00:33 eternaleye joined
TimToady I'd think hash functions would be a good use for polymorphism based on the storage type 00:47
if you're using conditionals for that, it's kinda smelly 00:48
but maybe the rules are different for in-lined stuff... 00:49
00:50 jnap joined
TimToady (just spouting off, haven't actually looked at what you're doing :) 00:50
01:30 lizmat_ joined 04:45 lizmat joined 05:50 woolfy joined 06:07 woolfy joined, woolfy left, colomon joined 06:58 zakharyas joined
timotimo it's kind of hard to do since the uthash is implemented with c preprocessor macros, so if the hash function to implement is conditional upon the type, some kind of conditional needs to remain in the code 07:07
we could of course put a function pointer into the struct that you have to put into the hashable entries anyway, but that is quite a lot of overhead - or at least it seems to me. 07:08
07:10 brrt joined 07:11 lizmat joined
brrt \o #moarvm 07:20
jnthn o/ brrt 07:21
nwc10 \o/
timotimo o 07:22
moritz \|o|/
brrt wow, such happiness :-)
brrt reading backlog 07:23
jnthn so joy 07:24
brrt i'm at a loss what the goal of timotimo's last commit is tbh 07:27
timotimo the one from uthash_padding? 07:28
brrt yes
doesn't seem to be used anyway?
anywhere
timotimo not yet
we are currently forced to turn all our strings into the 32bit representation so that two equal strings will hash to the same value
otherwise we wouldn't be able to use hashes any more unless we force every string that can be in 8 bits to always be in 8 bits 07:29
brrt oh….
timotimo that's also why you see the MVM_string_flatten call everywhere
that gets rid of ropes and forces the 32bit thing
brrt hmmm 07:30
jnthn also 'cus the ropes code is...uh...ropey
brrt but then you have 32 bit strings … everywhere
jnthn brrt: Right 07:31
timotimo that's true
uthash doesn't make it very easy to swap out the hash function for different things
jnthn brrt: Which in terms of "get the right answers up to codepoint level" and "constant time indexing" is a fine choice.
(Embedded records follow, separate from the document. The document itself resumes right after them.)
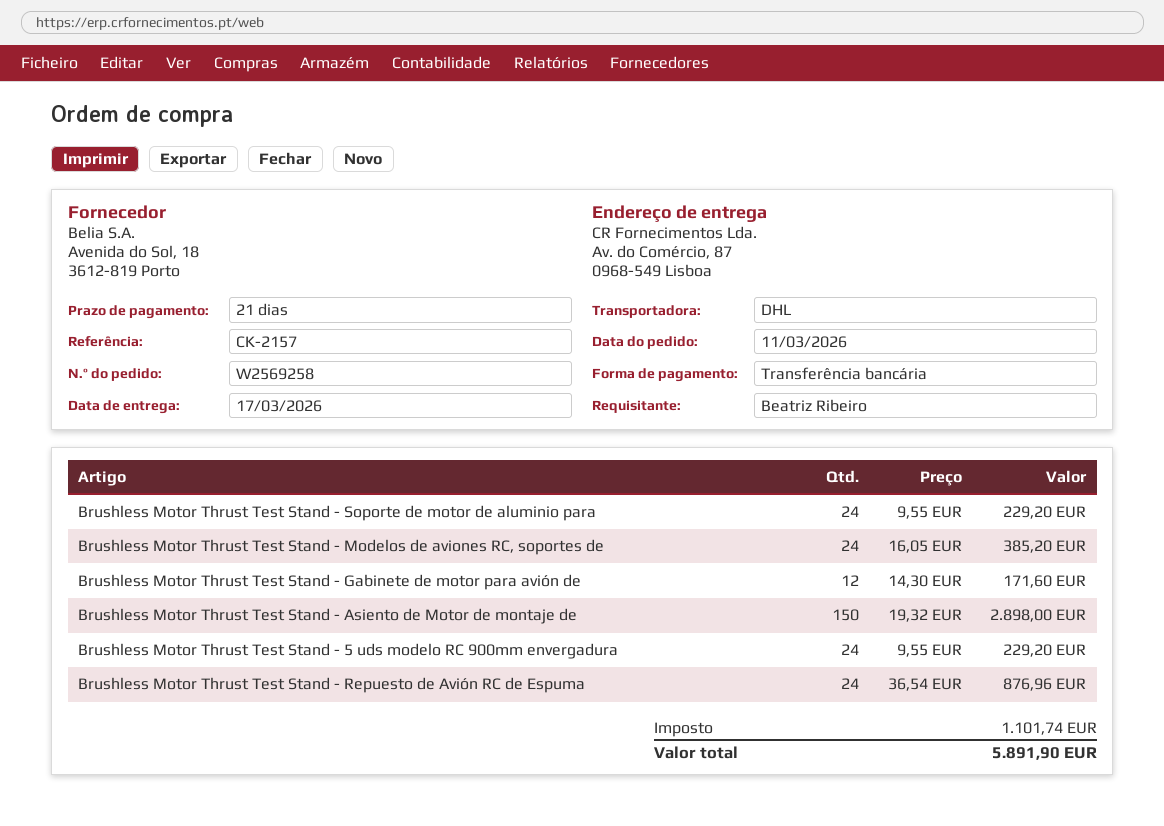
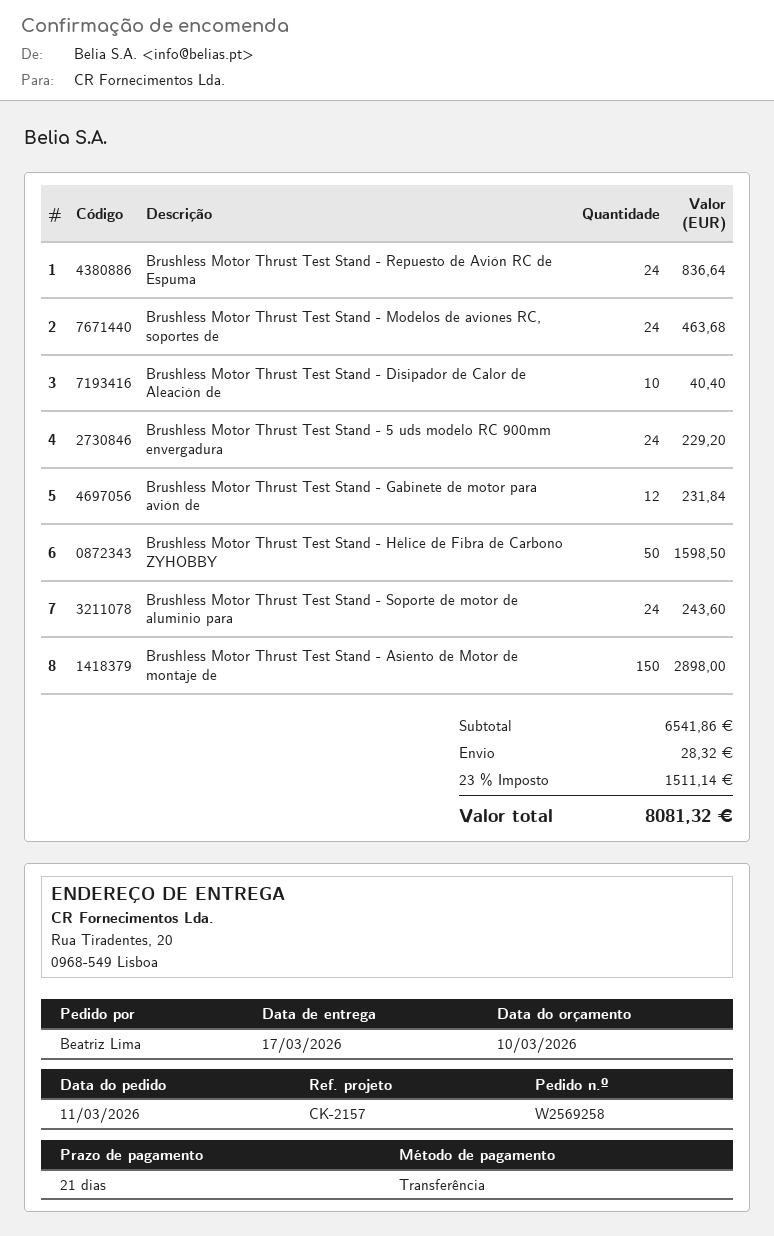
ordered by: Beatriz Ribeiro -> Beatriz Lima
ship to: Av. do Comércio, 87, 0968-549 Lisboa -> Rua Tiradentes, 20, 0968-549 Lisboa
Brushless Motor Thrust Test Stand - Soporte de motor de aluminio para: 24 for 229.20 -> 24 for 243.60
Brushless Motor Thrust Test Stand - Modelos de aviones RC, soportes de: 24 for 385.20 -> 24 for 463.68
Brushless Motor Thrust Test Stand - Gabinete de motor para avión de: 12 for 171.60 -> 12 for 231.84
Brushless Motor Thrust Test Stand - Repuesto de Avión RC de Espuma: 24 for 876.96 -> 24 for 836.64
Brushless Motor Thrust Test Stand - Disipador de Calor de Aleación de: none -> 10 for 40.40
Brushless Motor Thrust Test Stand - Hélice de Fibra de Carbono ZYHOBBY: none -> 50 for 1598.50
shipping: none -> 28.32
tax: 1101.74 -> 1511.14
total: 5891.90 -> 8081.32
brrt i guess thats somewhere between acceptable and annoying
jnthn Just not for efficiency. But optimization always comes after wroking. :)
brrt true enough 07:32
timotimo one way to "defeat" this problem is to write a "key extractor" function that turns the string into the 32bit representation for hashing, but that's an immense amount of overhead
jnthn uthash.h is like, epic macros
timotimo maybe i can factor out the "calculate the hash bucket" part of all the hash functions and allow the user to calculate the hash bucket directly
jnthn yeah
timotimo that would make it much less hacky i think
jnthn ok, I should teach stuff
timotimo except then you can do even more terrible things :) 07:33
jnthn bbiab
brrt what today?
you want the bucket rather than the hash to be computed?
jnthn brrt: MVC web dev stuff
Nothing too thrilling ;)
brrt well, stay strong
:-p
jnthn yeah, it's going fine :) 08:39
Well, only web-y course I gotta do this month
timotimo jnthn: putting nameds into callsites ... won't that make our callsite interning strategies much less successful? 09:03
jnthn timotimo: ONLY IF WE DON'T UPDAET THE INTERN CODE
uh, ooops]
timotimo was scared there for a little moment 09:04
the intern code can still only intern callsites if they have the same exact set of nameds, no?
jnthn hit caps lock instead of tab, then didn't look at what I'd typed :)
not only exact same name, but also exact same order 09:05
timotimo right
jnthn That's what allows us to do the names => positions opt
timotimo mhm
but at least the callsite doesn't contain a reference to what is being called, right?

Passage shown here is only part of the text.